RECORDS PROVIDED:

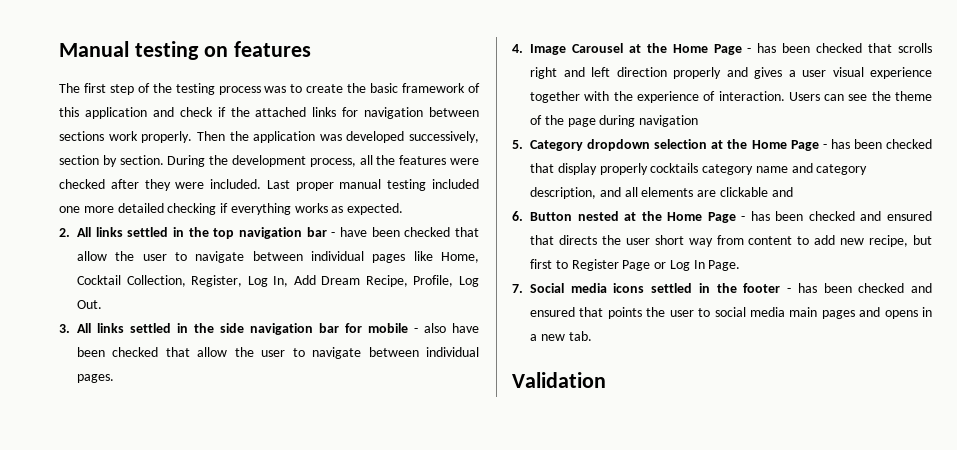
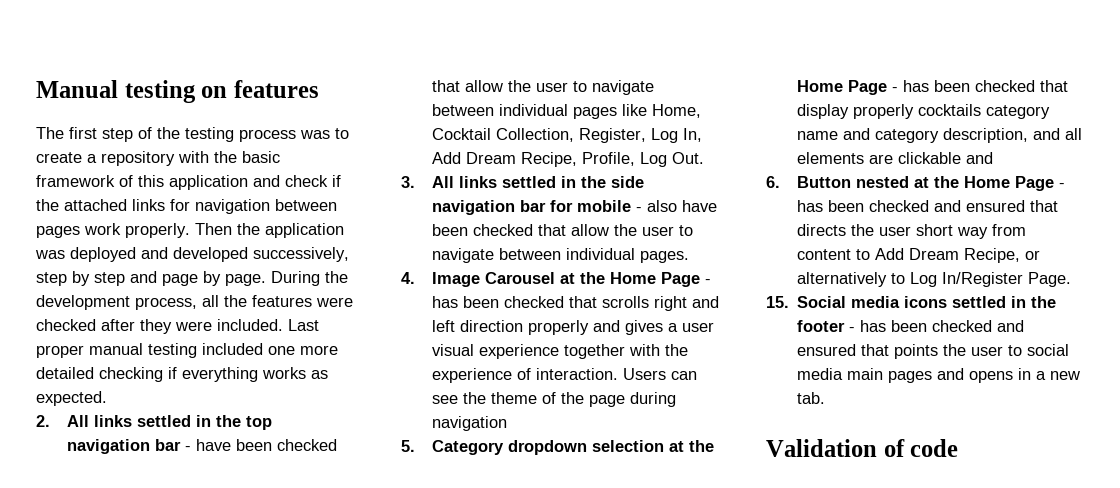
- The first step of the testing process was to create the basic framework of this application and check if the attached links for navigation between sections work properly.
+ The first step of the testing process was to create a repository with the basic framework of this application and check if the attached links for navigation between pages work properly.
- Then the application was developed successively, section by section.
+ Then the application was deployed and developed successively, step by step and page by page.
- 6. Button nested at the Home Page - has been checked and ensured that directs the user short way from content to add new recipe, but first to Register Page or Log In Page.
+ 6. Button nested at the Home Page - has been checked and ensured that directs the user short way from content to Add Dream Recipe, or alternatively to Log In/Register Page.
- 7. Social media icons settled in the footer - has been checked and ensured that points the user to social media main pages and opens in a new tab.
+ 15. Social media icons settled in the footer - has been checked and ensured that points the user to social media main pages and opens in a new tab.
- Validation
+ Validation of code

WHAT IS REQUIRED:
Looking at the listing above, how many of its lines contain "between"? Say only the number.

SOLVED PROBLEM:
2